The future of European pension funds’ ability to talk about sustainability could hinge on sovereign bonds.

For many schemes, the viability of the new Sustainable Finance Disclosure Regulation (SFDR) will come down to how co-legislators decide to treat the asset class.

Under its planned redesign of SFDR, the European Commission wants to give minimal weight to the idea that government debt can contribute towards environmental and social objectives.

Its legislative proposal says that conventional sovereign bonds – those that finance general public spending – should be precluded from counting towards the 70% of assets required to qualify for two of SFDR’s planned new categories: Sustainability or Transition.

They would be permitted under the less ambition ESG Basics category if a credible methodology is used to integrate environmental and social issues into securities selection.

Deals with a dedicated ‘green’, ‘social’ or ‘sustainable’ label would be eligible under all three categories.

Crucially, government debt will be counted in the denominator of the calculation for all three categories, making it much harder for pension funds with significant exposure to sovereign bonds – in other words, all of them – to hit the 70% allocation to eligible assets.

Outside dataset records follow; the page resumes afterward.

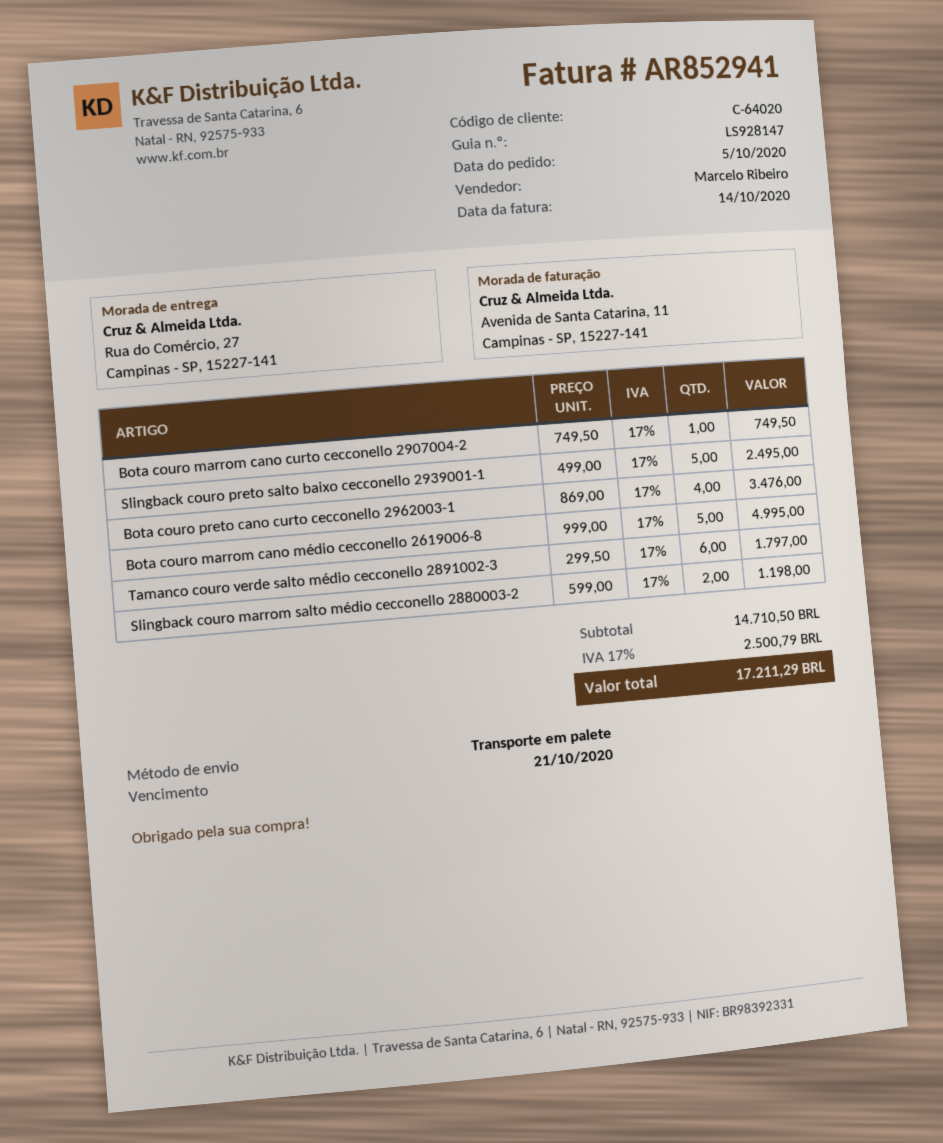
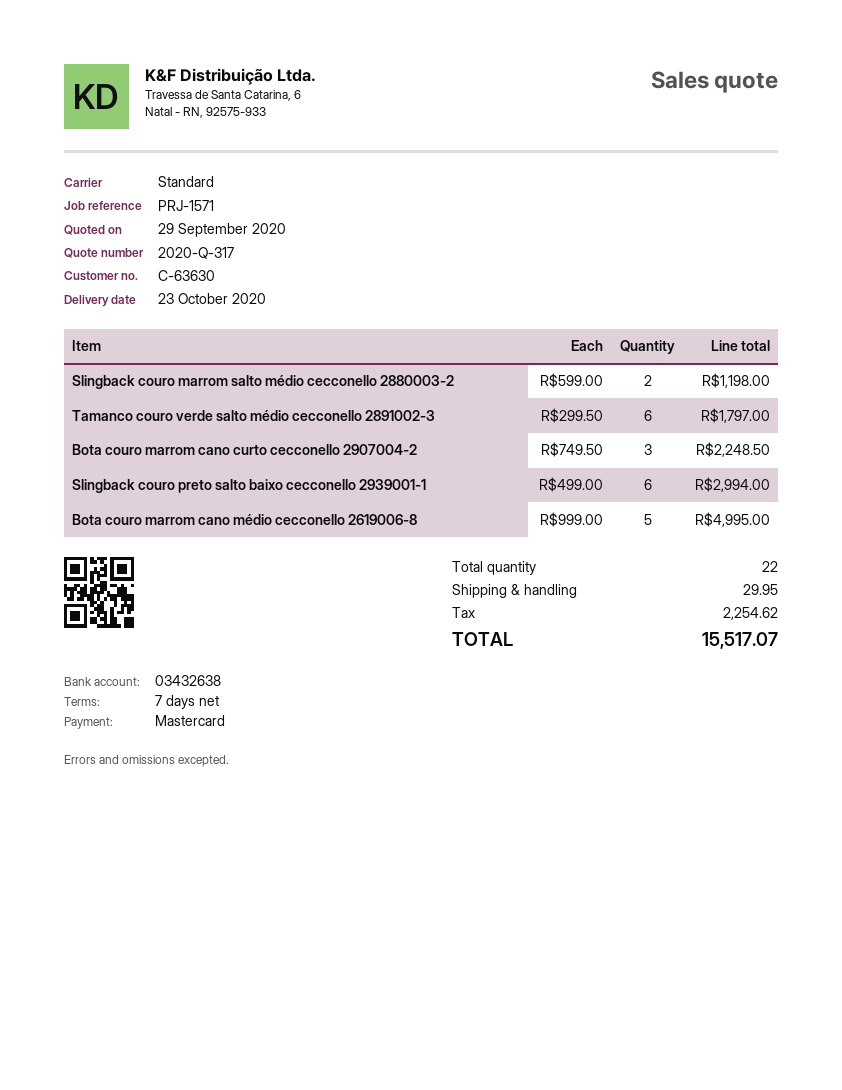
customer number: C-64020 -> C-63630
shipping method: pallet freight -> standard
Bota couro marrom cano curto cecconello 2907004-2: 1 x 749.50 = 749.50 -> 3 x 749.50 = 2248.50
Slingback couro preto salto baixo cecconello 2939001-1: 5 x 499.00 = 2495.00 -> 6 x 499.00 = 2994.00
Bota couro preto cano curto cecconello 2962003-1: 4 x 869.00 = 3476.00 -> none
shipping: none -> 29.95
tax: 2500.79 -> 2254.62
total: 17211.29 -> 15517.07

PensionsEurope warned last week, that “labelling pension funds as ‘less ambitious’ [from a sustainability perspective] due to high sovereign bond exposure could create misplaced incentives and pressure pension funds to adjust investment strategies in ways that conflict with their fiduciary duties and the prudent person principle”.

Speaking to IPE, Andreea Lungu, a policy advisor for the organisation, said that, while it’s possible in principle to consider ESG factors when selecting government bonds, in reality, there’s a lack of robust methodologies, and the data is patchy.

“This makes it difficult to integrate sovereign exposures in a way that meaningfully reflects ESG ambition,” she continues.

As a result, PensionsEurope is calling for government debt to be removed as a consideration in all three categories, to ensure the asset class doesn’t stop funds with high sustainability ambitions from qualifying under the new SFDR regime.

“In essence, our approach states that government bonds should be included if a reliable ESG methodology or benchmark were adopted,” explains Lungu.

“But until such an approach exists, their exclusion from both numerator and denominator is the proportionate and pragmatic fallback.”

Meanwhile, Dutch pensions body Pensioenfederatie came out in support of the Commission’s proposal last week.

Matthies Verstegen, who heads its Brussels office, describes government debt as “a make-or-break issue for pension funds’ ability to comply with the ESG Basics category”.

“Under the current approach, categorisation looks attainable,” he tells IPE.

But that could be derailed during upcoming negotiations with co-legislators, which are likely to see the topic become a target for political wrangling.

Matthies Verstegen at Pensioenfederatie

Matthies Verstegen at Pensioenfederatie

That’s partly because member states will be conscious of how their own issuance will be treated under the framework: governments are unlikely to pass rules that make them less attractive to investors.

They may also be keen to avoid a regime that promotes the direct comparison of their sustainability credentials with other countries.

And there is potential for the issue to become a battleground for progressive politicians and campaign groups keen to ensure the final SFDR is ambitious.

Conventional sovereign bonds are used to finance general public spending, which may include harmful projects as well as those that support a country’s green and social goals – there is no ringfencing mechanism that allows a distinction to be made.

As a result, and to avoid the risk of greenwashing, some stakeholders are likely to argue that the asset class should be deemed ineligible under all three SFDR categories.

“That would set a bar pension funds simply cannot reach, while still limiting how they can communicate to their members about responsible investment,” claims Verstegen.

“We urgently call on the European Parliament and Council to follow the Commission’s proposal on this matter”.